1) The WeRateDogs Twitter archive, which was a file on hand,  
2) The classification of the dogs in the photos. For each tweet there is a photo of the dog being rated and this was run by another team through a machine learning algorithm to try to work out the particulary breed. This was downloaded programmatically from a url.  
3) Extra data from the Twitter API. Ideally this would have been done directly but I wasn't able to get access so used the data provided.  

## Assessing
The data was loaded into dataframes using the pandas library.
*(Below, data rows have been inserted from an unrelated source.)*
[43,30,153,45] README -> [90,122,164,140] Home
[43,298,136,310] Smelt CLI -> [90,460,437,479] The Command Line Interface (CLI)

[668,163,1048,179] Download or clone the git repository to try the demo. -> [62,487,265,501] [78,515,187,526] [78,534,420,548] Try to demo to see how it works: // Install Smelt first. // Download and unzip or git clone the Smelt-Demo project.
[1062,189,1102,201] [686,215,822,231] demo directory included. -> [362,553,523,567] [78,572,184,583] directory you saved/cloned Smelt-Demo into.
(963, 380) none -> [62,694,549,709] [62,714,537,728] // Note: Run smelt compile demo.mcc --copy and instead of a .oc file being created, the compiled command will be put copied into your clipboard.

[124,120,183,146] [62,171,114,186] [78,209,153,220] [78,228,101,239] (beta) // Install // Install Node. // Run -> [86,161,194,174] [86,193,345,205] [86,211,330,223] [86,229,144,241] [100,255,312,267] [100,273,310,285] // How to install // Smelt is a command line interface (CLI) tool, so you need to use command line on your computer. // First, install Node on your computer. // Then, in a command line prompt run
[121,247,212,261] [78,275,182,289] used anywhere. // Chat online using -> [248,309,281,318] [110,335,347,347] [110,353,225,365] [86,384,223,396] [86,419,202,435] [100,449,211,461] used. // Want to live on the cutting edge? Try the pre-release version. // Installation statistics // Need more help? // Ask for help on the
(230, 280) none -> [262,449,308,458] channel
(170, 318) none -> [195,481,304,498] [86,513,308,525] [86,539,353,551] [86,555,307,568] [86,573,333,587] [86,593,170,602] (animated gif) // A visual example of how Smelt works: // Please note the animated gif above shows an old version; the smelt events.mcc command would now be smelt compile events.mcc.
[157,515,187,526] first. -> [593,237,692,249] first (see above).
Various techniques were then used on the three data sources to detect any missing or incorrect data and to ensure the data is tidy.

The key findings were:
- ratings needed to be cleaned up as the technique for pulling them from the tweets wasn't perfect and seemed to rely on finding a "/"
- ratings were sometimes for multiple dogs, e.g. 110/100 for ten dogs in a picture
- the breed data was badly organised and contained many images where something other than a dog had been identified

The full list of issues is below.

### Twitter Archive
* Contains Retweets `in_reply_to_status_id` != `Nan`
* Contains columns with data about retweets `retweeted_status_id`, `retweeted_status_user_id`, and `retweeted_status_timestamp`
* The entires in the `source` columns are obscured inside an `<a>` tag
* The end of the entry in the `expanded_urls` column is often the tweet id
* Ratings are not always pulled out of the tweets correctly and where they are they sometimes refer to multiple dogs so are not comparable
* Some of the names are not correctly extracted from the tweet (relying on "this is"?)
* `text` column contains the tweet url which is already available in expanded form in `expanded_url`
* The last four columns are `doggo`, `floofer`, `pupper`, and `puppo` are a single category spread over multiple columns
* `tweet_id` should be a `str` (`object`)
* There are 59 `expanded_url` entries missing
* Source, once stripped out, should be a `category` and `NaN` where not available
* `timestamp` should be dtype `datatime`




### Image Labelling

* Breed classification is spread out over several columns and the data is not tidy
* `tweet_id` should be a `str` (`object`)
* The breeds themselves are inconsistently capitalised and have underscores

### Tweet Meta Data

* `id` should be a `str` (`object`) and is the key column that corresponds to `tweet_id`
* `favorite_count` and `retweet_count` should be retained but the others dropped


The data was also amalgamated into a single table since each row will be an observation about a tweet.

## Cleaning

Various decisions were made in the cleaning that could have a bearing on the analysis and a summary is below:
- Retweets and replies were dropped since there are not simple ratings of a picture of a dog
- Ratings were corrected where something other than a rating was picked up
- Ratings for multiple dogs were normailsed to that of a single dog by dividing by the number of dogs
- Dog breed identification was chosen from the results given as the most likely option

With the above steps completed, it was then time (finally!) to analyse the data.